Saturday, May 11, 2013

python mocking

If you are into unit testing, you probably have been introduced to mocking. And if that is the case, you probably already have been bitten by it. Mocking requires some understanding of code execution, importing and name resolution that most people lack when first encountering such situations. In python, mocking is a relatively simple process, if you analyze carefully what needs to be done.

Mocking simply means replacing an object with another. This is usually done to avoid instantiating costly systems or to change the behaviour of a system. To begin with a simple example:
def some_function_in_your_code(a):
    if a.do_something():
        return 3.14159
    else:
        return 6.26318

def some_other_function_in_your_code():
    # ...
    a = create_complicated_object(*thousand_parameters)
    result = some_other_function_in_your_code(a)
    # ...
Here we have a function some_other_function_in_your_code that uses an object. Somewhere else in your code, some_other_function_in_your_code creates that object, which is a complicated process that involves hundreds of operations. If you just want to test some_other_function_in_your_code, you shouldn't need to go through this whole process[1].

To avoid that, we can use mocking. Notice that all we need to test on some_other_function_in_your_code is that the argument passed has a member called "do_something" that can be called with no arguments and returns something that can be converted to bool. There are many ways to do that, but to keep things short, I'll skip right to the library I use most of the times, mock.

The main component of the mock library is the Mock class, which is basically an empty object with a few useful characteristics (be sure to check the documentation, because they are really useful). Two of them are important for this discussion. First, every time you access an attribute of a Mock object, another Mock object is created and assigned to the attribute being accessed.
>>> import mock
>>> m = mock.Mock()
>>> print(m)
<Mock id='140095453080976'>
>>> print(id(m.some_attribute))
140095453131664
>>> print(m.some_attribute)
<Mock name='mock.some_attribute' id='140095453131664'>
>>> print(id(m.some_attribute))
140095453131664
As you can see, when we tried to access some_attribute, a Mock object was created for us. We could do it by hand with a single line of code, but it makes it makes the code easier, shorter and cleaner.
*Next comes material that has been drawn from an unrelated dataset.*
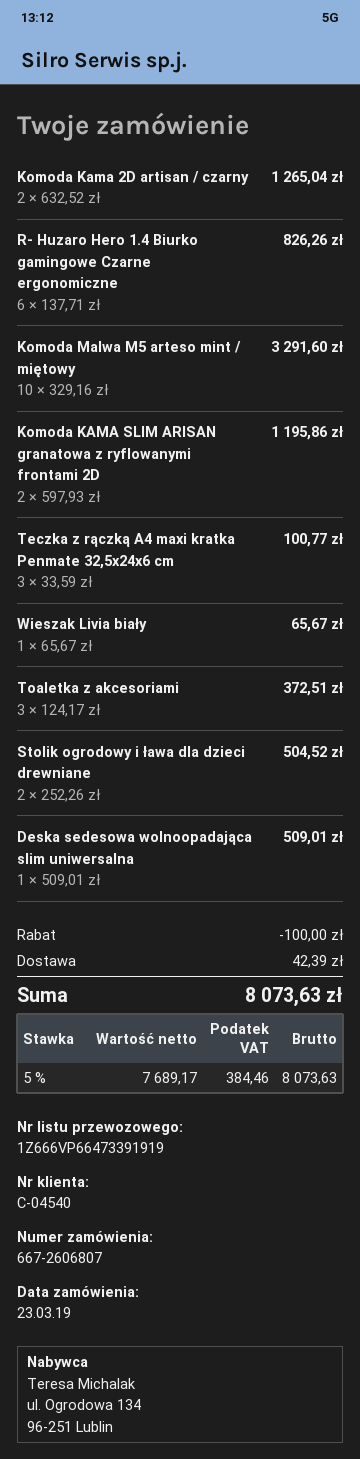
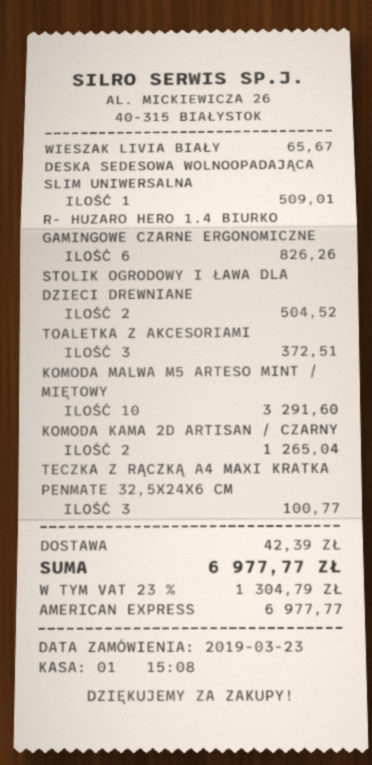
Komoda KAMA SLIM ARISAN granatowa z ryflowanymi frontami 2D: 2 for 1195.86 -> none
discount: 100.00 -> none
tax: 5% = 384.46 -> 23% = 1304.79
total: 8073.63 -> 6977.77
The other feature of Mock objects is the return_value attribute. Whatever is contained in this attribute gets returned when the object is called as a function object [2].
>>> import mock
>>> m = mock.Mock()
>>> m.return_value = u'the return value'
>>> m()
u'the return value'
Using this two techniques, we can now test our function:
import mock

def your_test():
    a = mock.Mock()
    a.do_something.return_value = True
    if some_function_in_your_code(a) != 3.14159:
        raise Exception(u'return wasn't 3.14159.')
    a.return_value = False
    if some_function_in_your_code(a) != 6.28318:
        raise Exception(u'return wasn't 6.28318.')
Let's break that down. We first create a Mock object to represent the argument passed to the function. The next line takes care of the two things we need to test the function: the do_something attribute and its return value. Then, all we have to do is call the function, passing the mocked argument, and check the return value. After that, repeat the process, this time with a different return value.

That was the easy part


This first section was easy, nothing you couldn't find out with a quick search on the internet. But the real world is not that pretty (at least mine isn't). The trickiest situation is when you have to change the behaviour of something inside a function, but you don't pass that something as an argument. Suppose we have this:
# some_file.py
import random

def f():
    if random.random() < 0.5:
        return 3.14159
    else:
        return 6.28318
How can you test that function if the value tested is conjured from oblivion in the middle of the function? Fear not, you can actually do it. The trick here is to mock the random function from the random module before the first line of f is executed. Let's start with this simple example, just to get the basic idea:
>>> import random
>>> random.random()
0.5212285734499994
>>> random.random()
0.40492920488281725
>>> import mock
>>> random.random = mock.Mock(return_value=0.5)
>>> random.random()
0.5
This seems pretty simple. But here is where everybody gets lost:
>>> import random
>>> import mock
>>> random.random = mock.Mock(return_value=0.5)
>>> import some_file
>>> some_file.f() == 6.28318 or raise ThisShouldNotBeHappeningException()
This may not explode the first time, but you have a 50% chance of getting an exception. To see why, you can put a print random.random inside f and see that the mock didn't work. To understand why, we have to dig a little deeper.

Import


What happens when you run import random? You can watch this video to know exactly what. Or you can just continue reading to get a summary. Or both. Anyway:
>>> locals()
{'__builtins__': <module '__builtin__' (built-in)>, '__name__': '__main__', '__doc__': None, '__package__': None}
>>> import random
>>> locals()
{'__builtins__': <module '__builtin__' (built-in)>, '__name__': '__main__', 'random': <module 'random' from '/usr/lib/python2.7/random.pyc'>, '__doc__': None, '__package__': None}
In python, locals is a built-in function that returns the local variables accessible on the current state of execution (don't believe me, run print(__builtins__.locals)). When you execute import random, the interpreter does its magic to find the module and load it, but more important, it creates an entry called "random" on the current namespace referring to the module loaded. The critical part here is "current namespace". Try this:
>>> def f(): print(locals())
>>> import random
>>> f()
{}
Here, importing random didn't affect the namespace on f. The same thing applies to namespaces of other modules. Our example fails because the namespace on the some_file module is different than the namespace where we run our tests. To change the namespace of some_file, we have to do it explicitly:
>>> import some_file
>>> some_file.random.random = lambda: 0.5
>>> some_file.f() == 6.28318 or raise ThisShouldNotBeHappeningException()
You can run that many times if you don't trust me, but that will always succeed. And it does because we now are changing the correct namespace. You can check it by putting a print(random.random) on f again.

Being nice


Now you know how to mock, but there is something I must say before you leave. Always, always, ALWAYS restore any mock you do. Seriously. Even if you're sure no one will use the mocked attribute. You don't want to loose an entire day of work just to find out that the problem was an undone mock.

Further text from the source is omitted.